The conversation around ownership and AI is less about absolutes and more about clarity and accountability.
Stick to the GPL licensencing of your code whenever possible and the garbage EEE can't subdue you. (Embrace extend exthinguish.)
If they plagiarize it they kinda ow you the honor.
Hower, plagiarism is still plagiarism, so you better actually write some of your code by hand.
The the greatest intellectual property theft and laundering scheme in human history
That sounds like complete bullshit to me. Even if the logic is sound, which I seriously doubt, if you use someone's code and you claim their license isn't valid because some part of the codebase is AI generated, I'm pretty sure you'll have to prove that. Good luck.
I work for a large enterprise firm, our corporate lawyer has told be about this exact scenario so I'm inclined to believe it's real.
That being said, for established projects it won't be that hard to prove the non-AI bit because you have a long commit history that predates the tooling.
Even if you were to assume that all commits after a certain date were AI generated, the OP is slightly off in their attestation that any AI code suddenly makes the whole thing public domain, it would only be if a majority of the codebase was AI coded (and provably so).
So yes all the vibe coded shite is a lost cause, but stuff like Windows isn't in any danger.
I'll stay sceptical until there is court cases supporting this logic as a precedent.
I think that's actually quite sensible, our lawyer wasn't flagging some clear cut legal certainty, he was flagging risk.
Risk can be mitigated, even if the chance of it panning out is slim.
A bit besides the point, but it is pretty crazy to me that we're moving towards a world where if you create by yourself, you're outcompeted, but if you use AI like everyone else, you own nothing.
There was a case in which a monkey took a picture and the owner of the camera wanted to publish the photo. Peta sued and lost because an animal can't hold any copyright as an human author is required for copyright.
https://en.wikipedia.org/wiki/Monkey_selfie_copyright_dispute
As you also find in the wikipedia article, this case is used to argue that ai generated content is not by an human author and consequently not copyrightable.
I'd argue that this is a different scenario, as AI is a tool, not a being. At least at this point.
A complex tool, but really just a tool. Without the human input, it can't do shit.
There's already rulings on this holding that the prompt for all LLM or image generator isn't enough to count the result as the human's expression, thus no copyright (both in USA and other places)
You need both human expression and creative height to get copyright protection
I'd argue that it is wildly different to vide coding.
Exactly. If I use online Photoshop or whatever, and I use the red eye removal tool, I have copyright on that picture. Same if I create a picture from scratch. Just because someone like OpenAI hosts a more complex generator doesn't mean a whole new class of rules applies.
Whomever uses a tool, regardless of the complexity, is both responsible and benificiary of the result.
Not quite how copyright law works. Photoshop and similar gives you copyright because it captures your expression.
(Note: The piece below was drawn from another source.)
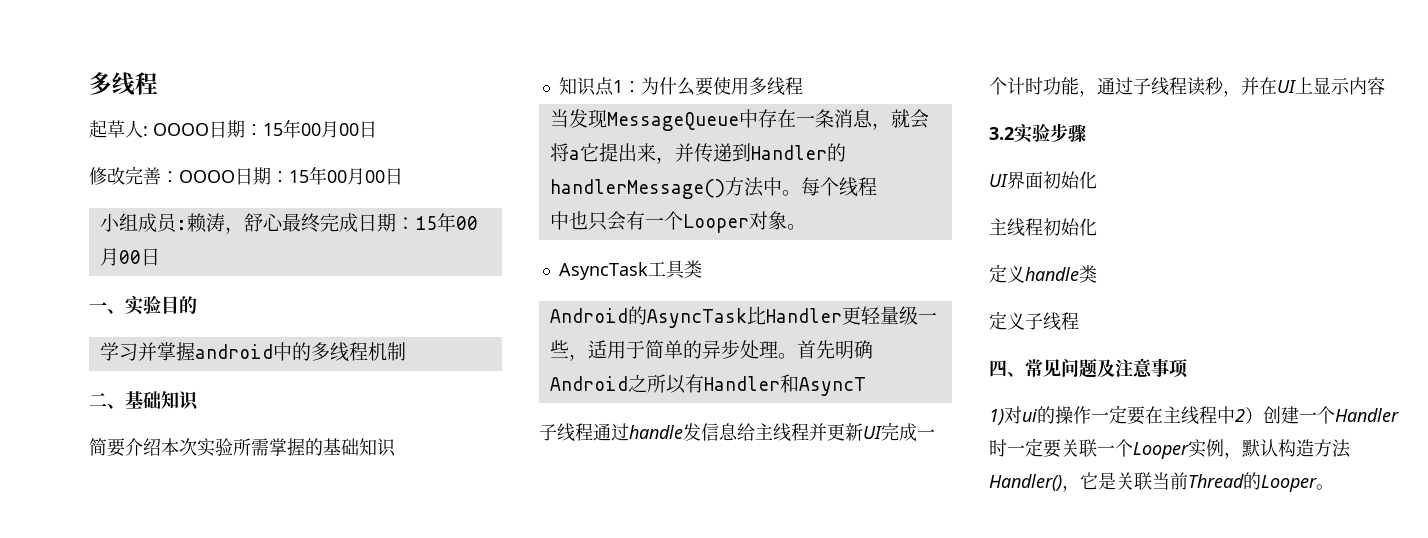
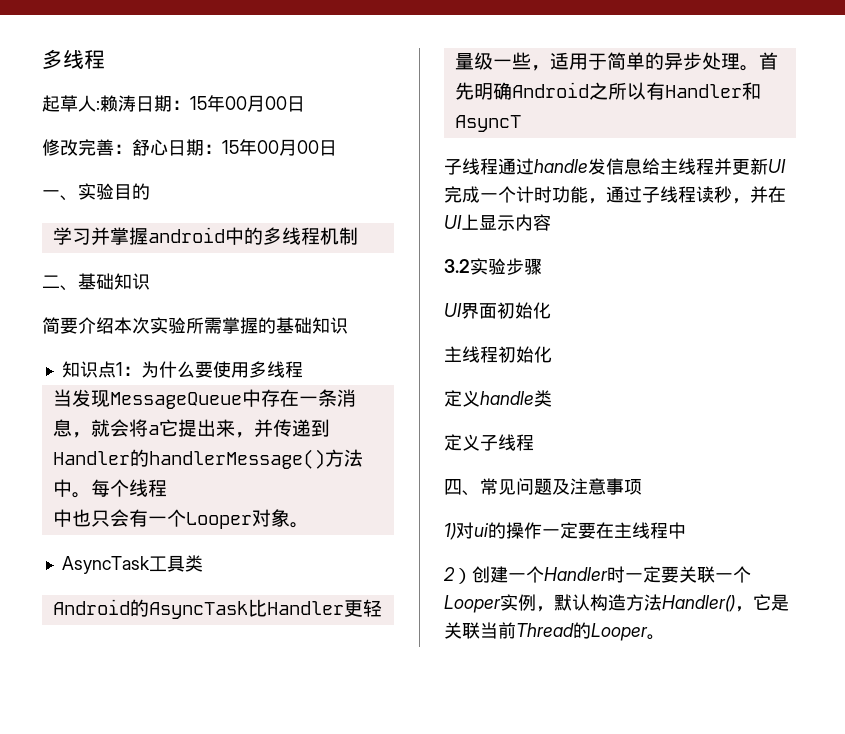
[153,123,209,136] OOOO -> [100,95,136,112] 赖涛
[179,166,403,185] [99,213,358,234] OOOO日期：15年00月00日 // 小组成员:赖涛，舒心最终完成 -> [132,139,168,156] 舒心
(1235, 415) none -> (686, 530) //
An LLM is more like work-for-hire but unlike a human artist it doesn't qualify for copyright protection and therefore neither does you
Well, not how USA copyright works, but point well taken. It seems I was too naïve in my understanding of copyright.
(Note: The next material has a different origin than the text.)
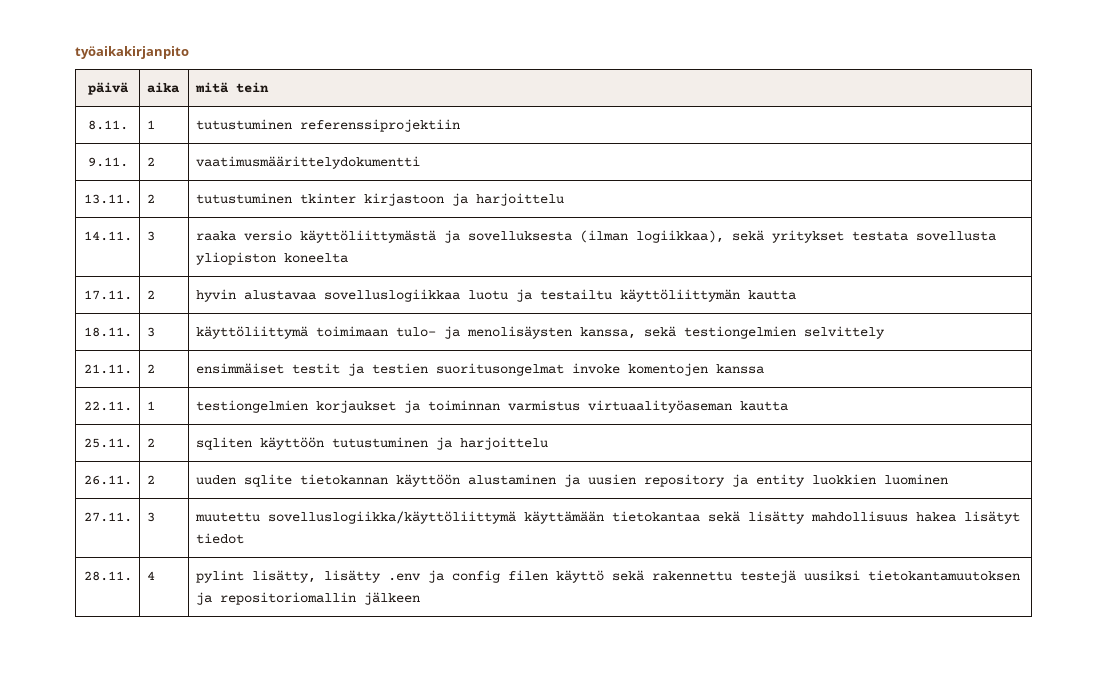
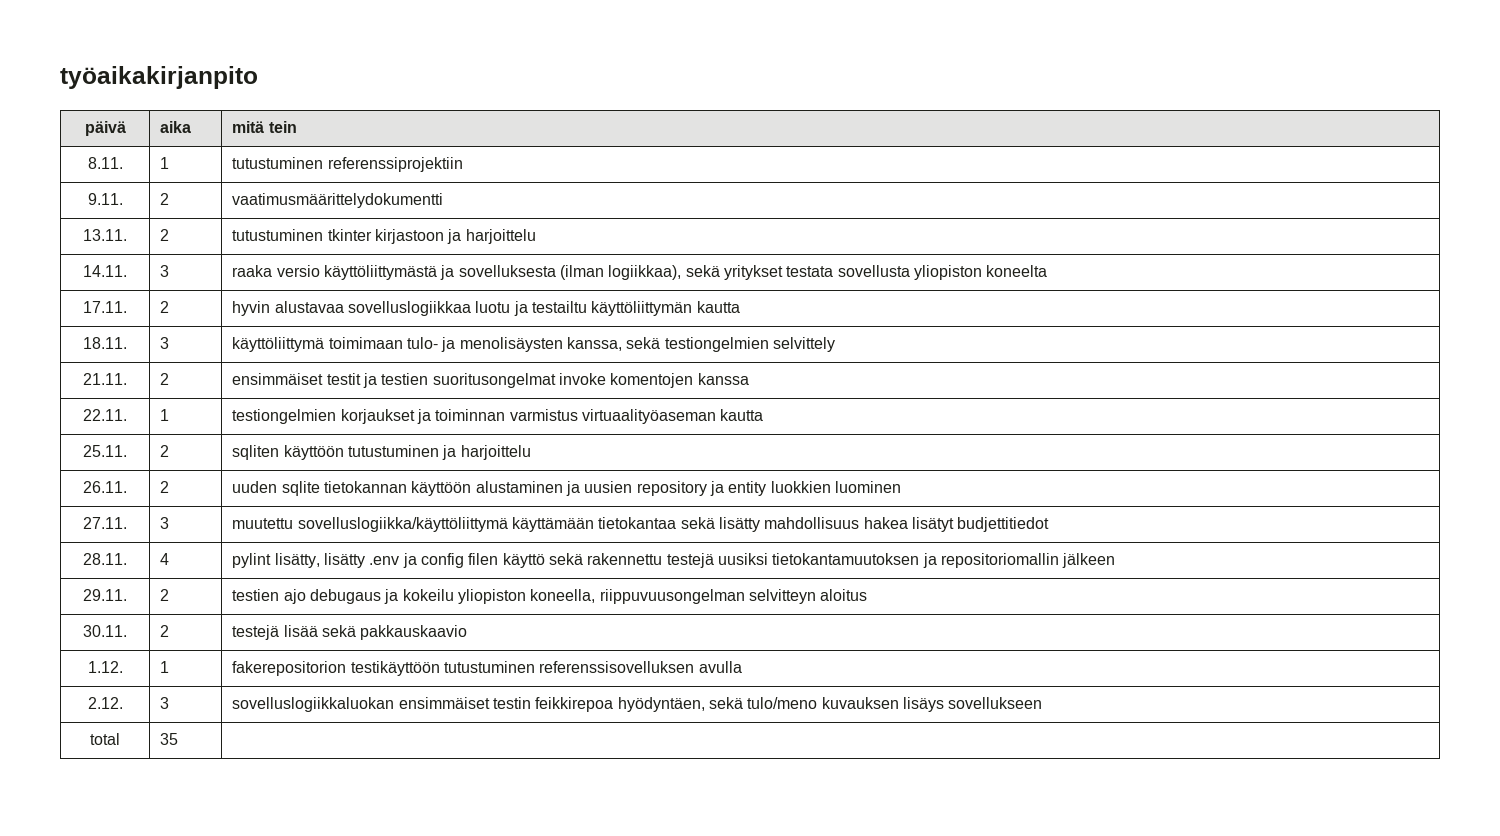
[195,533,244,544] tiedot -> [957,517,1050,532] budjettitiedot
(420, 598) none -> [83,589,127,601] [160,589,170,601] [232,589,868,604] [83,625,127,637] [160,625,170,637] [232,625,468,640] [87,661,123,673] [160,661,170,673] [232,661,742,676] [87,697,123,709] [160,697,170,709] [232,697,1043,712] [90,733,120,745] [160,733,179,745] // 29.11. | 2 | testien ajo debugaus ja kokeilu yliopiston koneella, riippuvuusongelman selvitteyn aloitus // 30.11. | 2 | testejä lisää sekä pakkauskaavio // 1.12. | 1 | fakerepositorion testikäyttöön tutustuminen referenssisovelluksen avulla // 2.12. | 3 | sovelluslogiikkaluokan ensimmäiset testin feikkirepoa hyödyntäen, sekä tulo/meno kuvauksen lisäys sovellukseen // total | 35 |

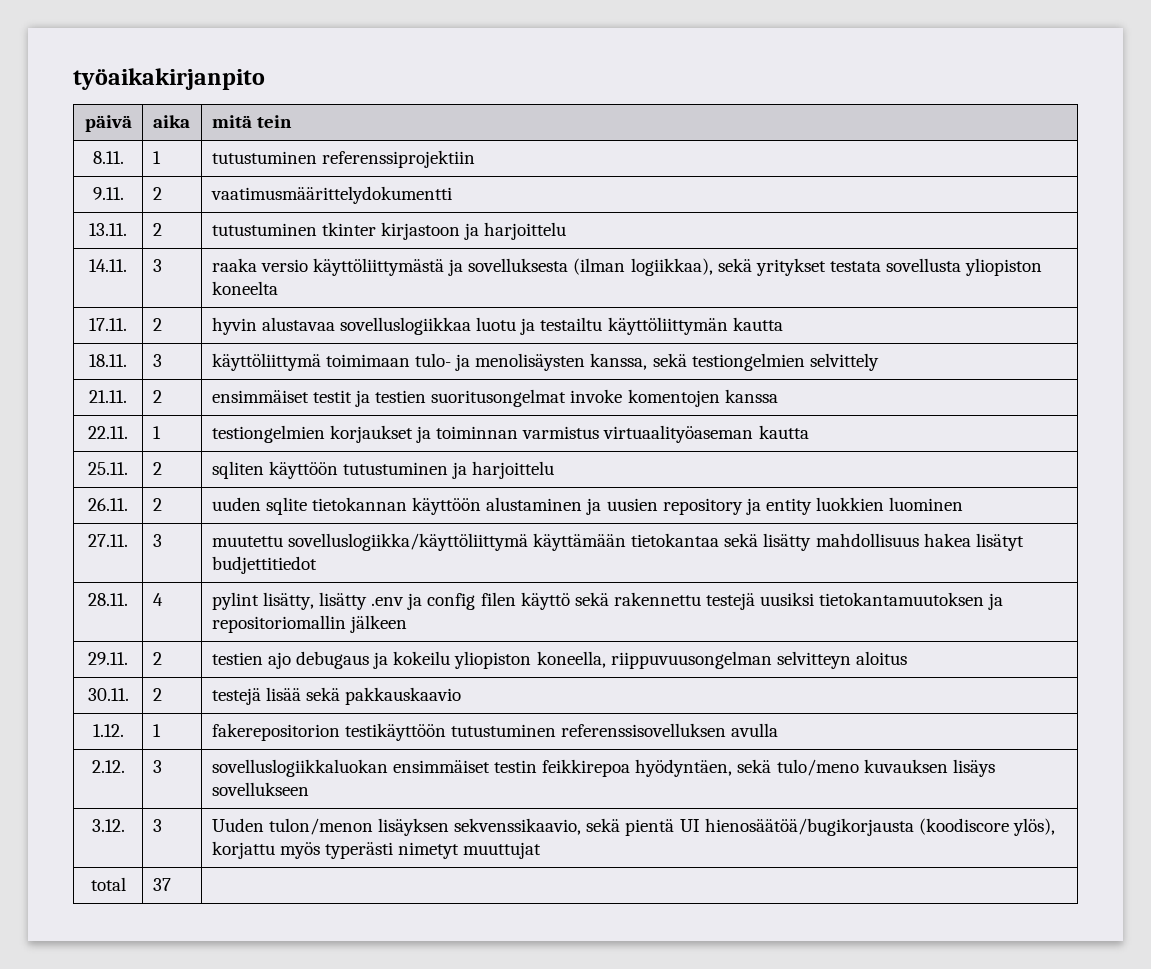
(1043, 703) none -> [91,819,125,832] [152,819,162,832] [211,818,1055,836] [211,841,542,859] // 3.12. | 3 | Uuden tulon/menon lisäyksen sekvenssikaavio, sekä pientä UI hienosäätöä/bugikorjausta (koodiscore ylös), korjattu myös typerästi nimetyt muuttujat
[160,733,179,745] 35 -> [152,878,171,891] 37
This whole post has a strong 'Sovereign Citizen' vibe.

I do not give Facebook or any entities associated with Facebook permission to use my pictures, information, messages, or posts, both past and future.
The Windows FOSS part, sure, but unenforceable copyright seems quite possible, but probably not court-tested. I mean, AI basically ignored copyright to train in the first place, and there is precedent for animals not getting copyright for taking pictures.
If it's not court tested, I'm guessing we can assume a legal theory that breaks all software licensing will not hold up.
Like, maybe the code snippets that are AI-made themselves can be stolen, but not different parts of the project.
That seems a more likely outcome.
That's not what that research document says. Pretty early on it talks about rote mechanical processes with no human input. By the logic they employ there's no difference between LLM code and a photographer using Photoshop.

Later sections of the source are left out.